What to work on
Each line of the records below that holds "group" should be returned.

[Change detection data]
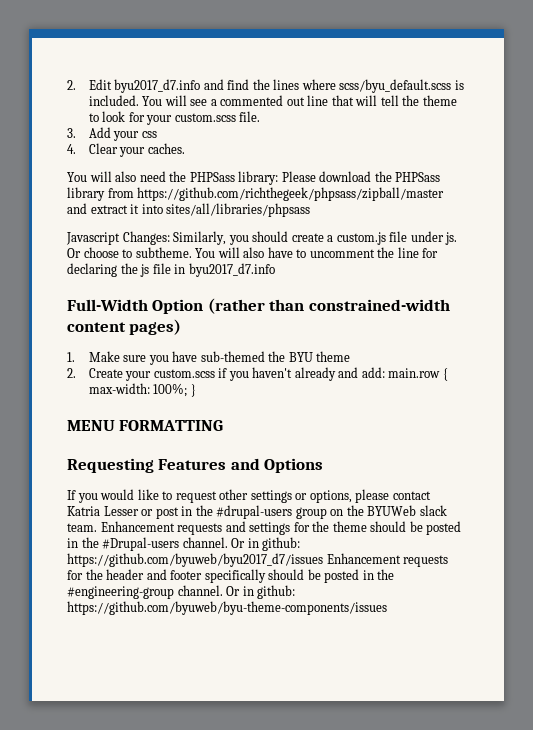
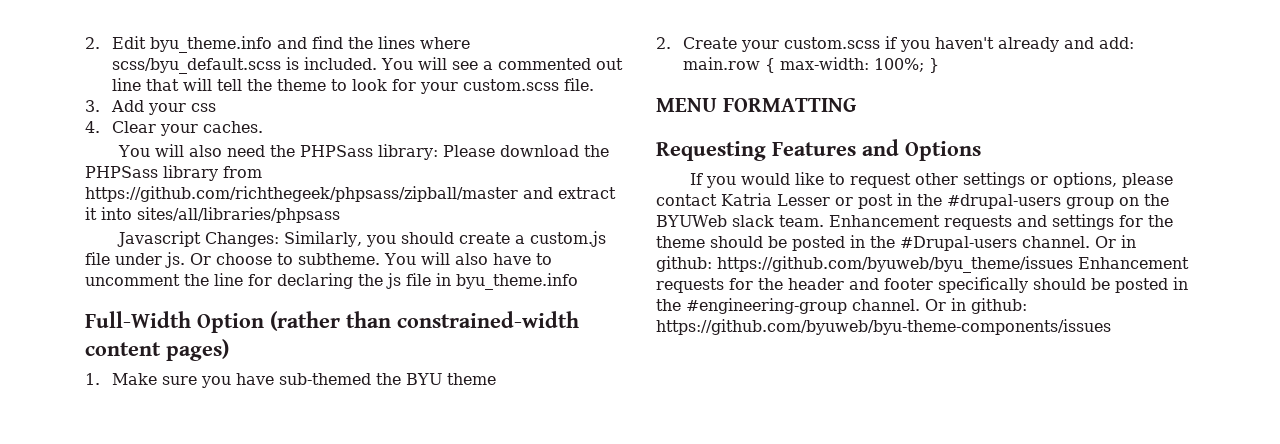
[114,79,201,93] byu2017_d7.info -> [149,36,272,53] byu_theme.info
[188,263,275,277] byu2017_d7.info -> [456,273,578,290] byu_theme.info
[67,553,323,567] https://github.com/byuweb/byu2017_d7/issues -> [717,256,1073,273] https://github.com/byuweb/byu_theme/issues

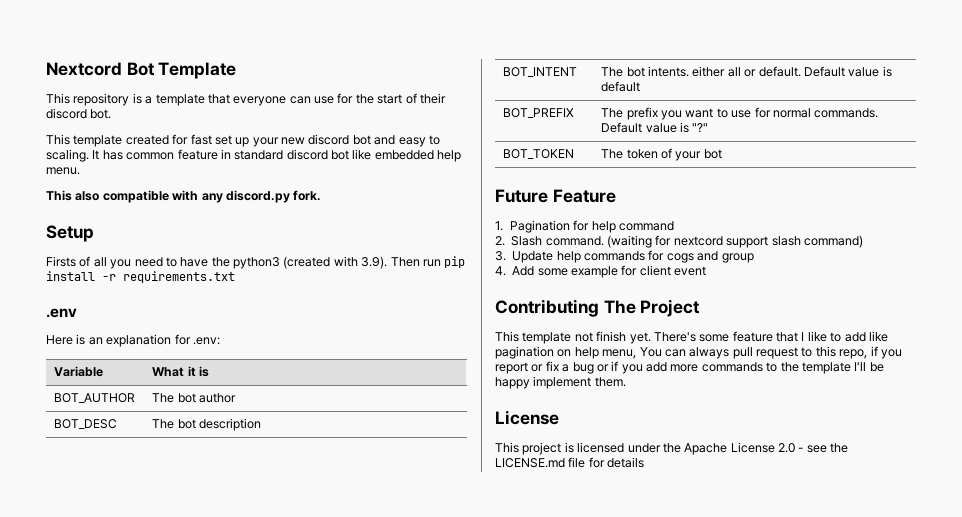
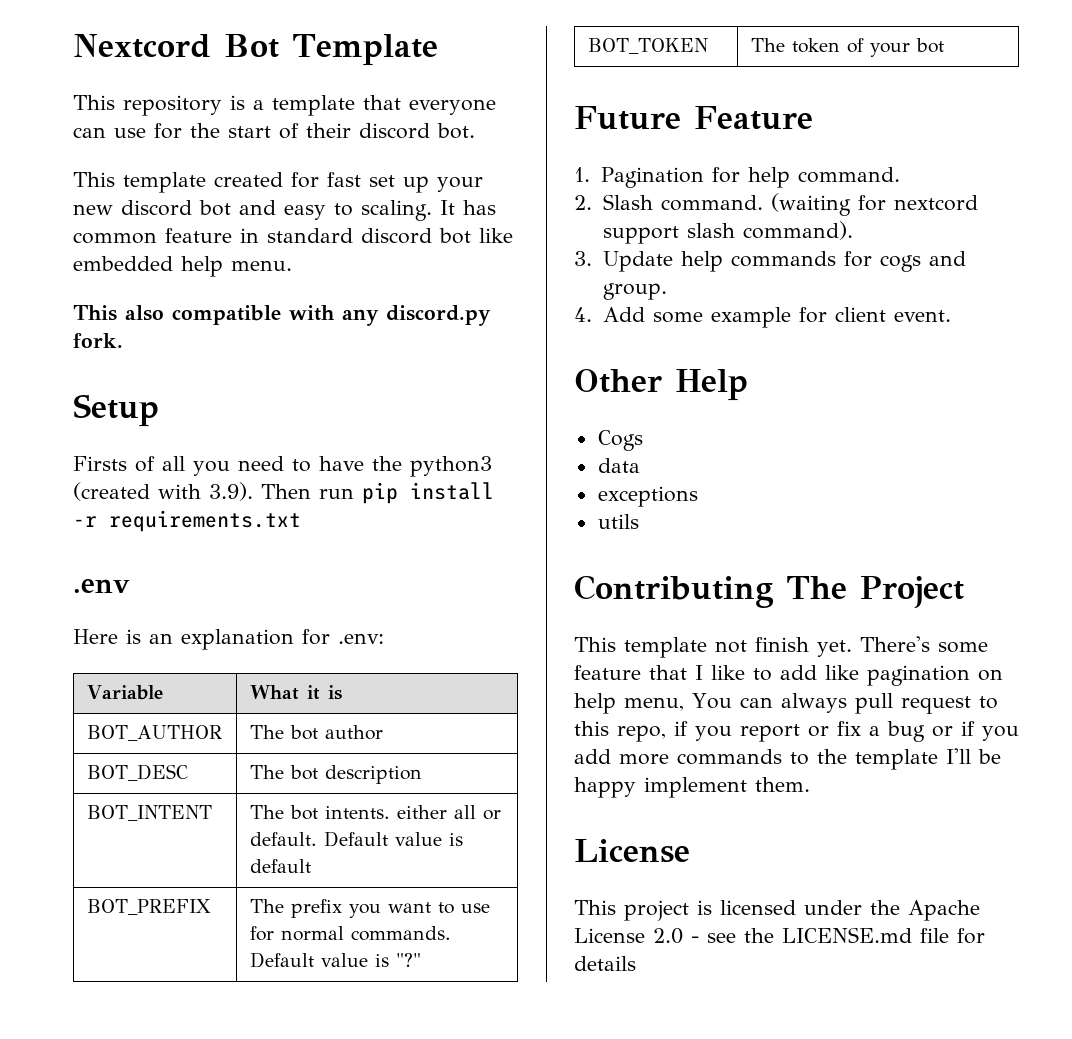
[619,221,675,231] command -> [797,167,900,183] command.
[803,235,863,248] command) -> [742,221,853,240] command).
[721,253,754,263] group -> [602,283,667,300] group.
[674,266,707,276] event -> [893,310,951,322] [574,369,748,401] [597,430,643,451] [597,458,640,473] [597,486,698,507] [597,514,639,529] event. // Other Help // Cogs // data // exceptions // utils

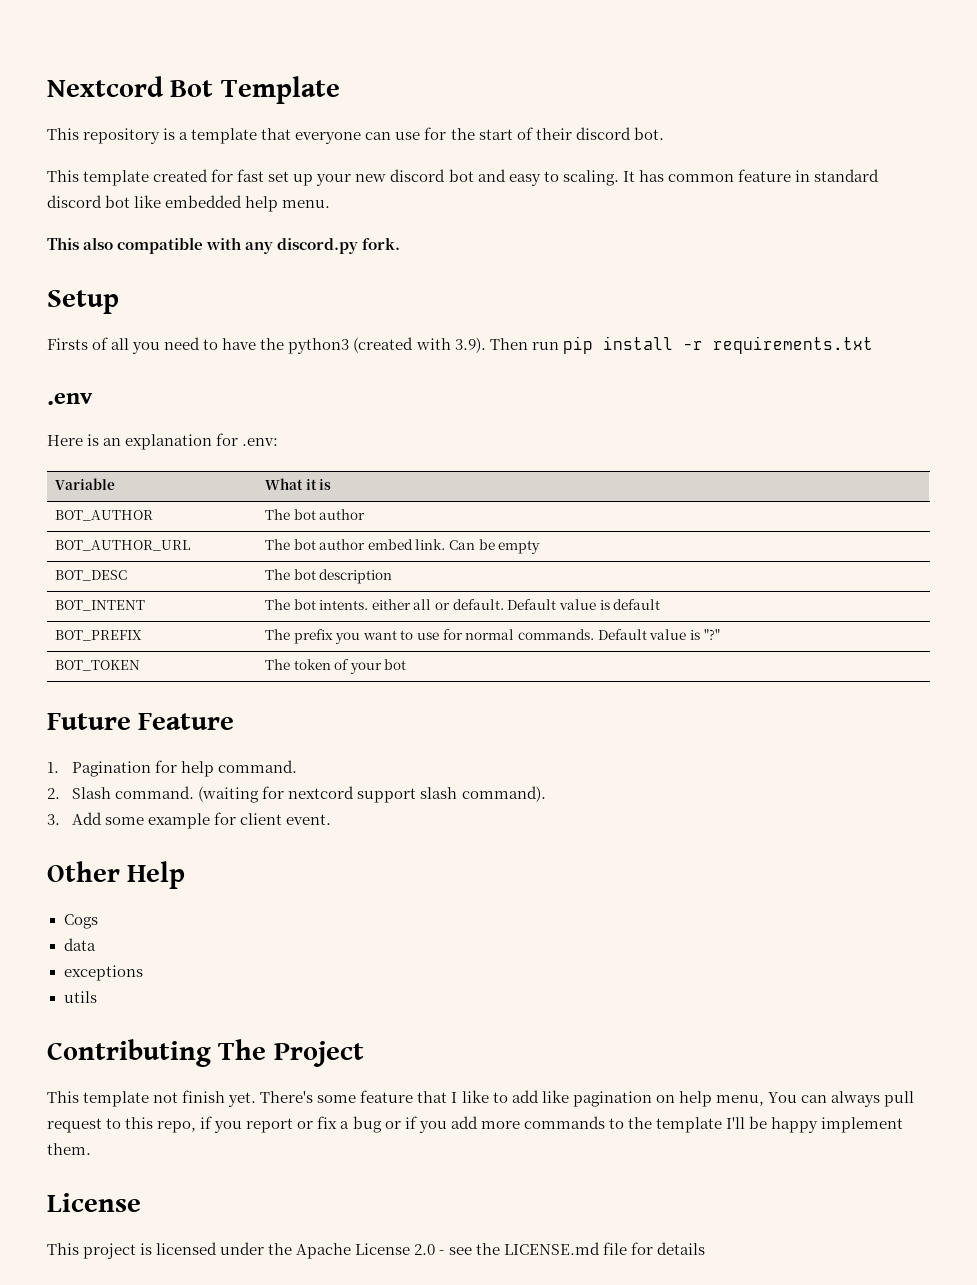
(383, 732) none -> [54,540,190,551] [264,539,541,554] // BOT_AUTHOR_URL | The bot author embed link. Can be empty
[602,251,966,272] [602,283,667,300] [574,307,592,322] Update help commands for cogs and group. // 4. -> (60, 819) none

Exercise result
[721,253,754,263] group -> [602,283,667,300] group.
[602,251,966,272] [602,283,667,300] [574,307,592,322] Update help commands for cogs and group. // 4. -> (60, 819) none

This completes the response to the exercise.